For, gentlemen, spiritualism is not a religion, but a science, a science of which we as yet scarcely know the a, b, c. The age of dogma is past. Nature includes the Universe; and God himself, who was in old times conceived of as a being of similar shape and form as man, cannot be considered by modern metaphysics as other than Mind in Nature.

The supernatural does not exist. The manifestations obtained by the agency of mediums, such as those of magnetism and somnambulism, belong to the order of nature and ought to be inexorably submitted to the test of experiment. There are no more miracles. We are witnessing the dawning of a new science. Who is there so bold as to predict whither the scientific study of the new psychology will lead, and what the results will be?

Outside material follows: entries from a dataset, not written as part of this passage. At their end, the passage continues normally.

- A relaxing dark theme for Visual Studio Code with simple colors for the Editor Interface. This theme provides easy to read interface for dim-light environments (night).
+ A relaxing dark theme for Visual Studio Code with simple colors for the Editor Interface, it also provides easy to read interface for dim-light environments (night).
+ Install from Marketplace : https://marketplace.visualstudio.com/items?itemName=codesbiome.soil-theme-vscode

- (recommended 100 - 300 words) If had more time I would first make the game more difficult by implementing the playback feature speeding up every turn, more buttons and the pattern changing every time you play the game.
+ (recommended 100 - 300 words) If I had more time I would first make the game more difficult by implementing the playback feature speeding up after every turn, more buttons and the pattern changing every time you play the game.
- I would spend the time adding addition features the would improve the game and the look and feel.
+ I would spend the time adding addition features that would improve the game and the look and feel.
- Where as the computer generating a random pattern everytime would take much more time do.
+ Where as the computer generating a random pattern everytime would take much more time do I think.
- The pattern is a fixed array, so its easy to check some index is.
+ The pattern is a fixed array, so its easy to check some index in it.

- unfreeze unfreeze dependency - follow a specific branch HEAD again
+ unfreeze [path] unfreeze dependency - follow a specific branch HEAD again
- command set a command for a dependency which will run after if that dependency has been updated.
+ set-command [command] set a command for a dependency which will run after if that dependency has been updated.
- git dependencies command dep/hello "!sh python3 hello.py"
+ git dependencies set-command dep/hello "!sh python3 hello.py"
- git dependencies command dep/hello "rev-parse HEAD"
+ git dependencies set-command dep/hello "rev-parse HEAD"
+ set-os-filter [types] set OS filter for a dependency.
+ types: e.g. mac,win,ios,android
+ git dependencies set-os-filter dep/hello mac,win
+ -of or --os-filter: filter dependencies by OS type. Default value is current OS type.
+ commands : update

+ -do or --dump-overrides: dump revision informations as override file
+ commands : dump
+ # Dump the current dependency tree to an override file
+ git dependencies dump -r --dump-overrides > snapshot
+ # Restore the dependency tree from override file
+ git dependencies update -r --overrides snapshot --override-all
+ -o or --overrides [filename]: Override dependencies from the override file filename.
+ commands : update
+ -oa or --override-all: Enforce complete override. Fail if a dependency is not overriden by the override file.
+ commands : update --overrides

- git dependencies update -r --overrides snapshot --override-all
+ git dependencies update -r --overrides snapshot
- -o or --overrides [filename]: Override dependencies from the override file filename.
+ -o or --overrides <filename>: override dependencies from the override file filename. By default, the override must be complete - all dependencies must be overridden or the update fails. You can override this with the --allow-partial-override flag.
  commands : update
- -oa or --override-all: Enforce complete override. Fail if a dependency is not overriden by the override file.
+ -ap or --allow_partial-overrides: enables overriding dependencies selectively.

The limitations of human vision are such that the eye only sees things between narrow bounds, and beyond these limits, on this side and on that, it sees nothing. The body may be compared to a harp of two chords,—the optic nerve and the auditory nerve. One kind of vibrations excites the first and another kind the second. That is the whole story of human sensation, which is even inferior to that of many of the lower animals; certain insects, for example, in whom the nerves of vision and of hearing are more delicate than in man.

Now there are in nature, not two, but ten, a hundred, a thousand kinds of movement or vibration. We learn, then, from physical science, that we are living in the midst of a world invisible to us, and that it is not impossible that there may be living upon the earth a class of beings, also invisible to us, endowed with a wholly different kind of senses, so that there is no way by which they can make themselves known to us, unless they can manifest themselves in acts and ways that can come within the range of our own order of sensations.

In the presence of such truths as these, which have as yet only been barely announced, how absurd and worthless seems mere blind denial! When we compare the little that we know and the narrow limits of our range of perception with the vast extent of the field of knowledge, we can scarcely refrain from the conclusion that we know nothing and that everything yet remains to be known. With what right do we pronounce the word "impossible" in the presence of facts which we prove to be genuine without yet being able to discover their causes?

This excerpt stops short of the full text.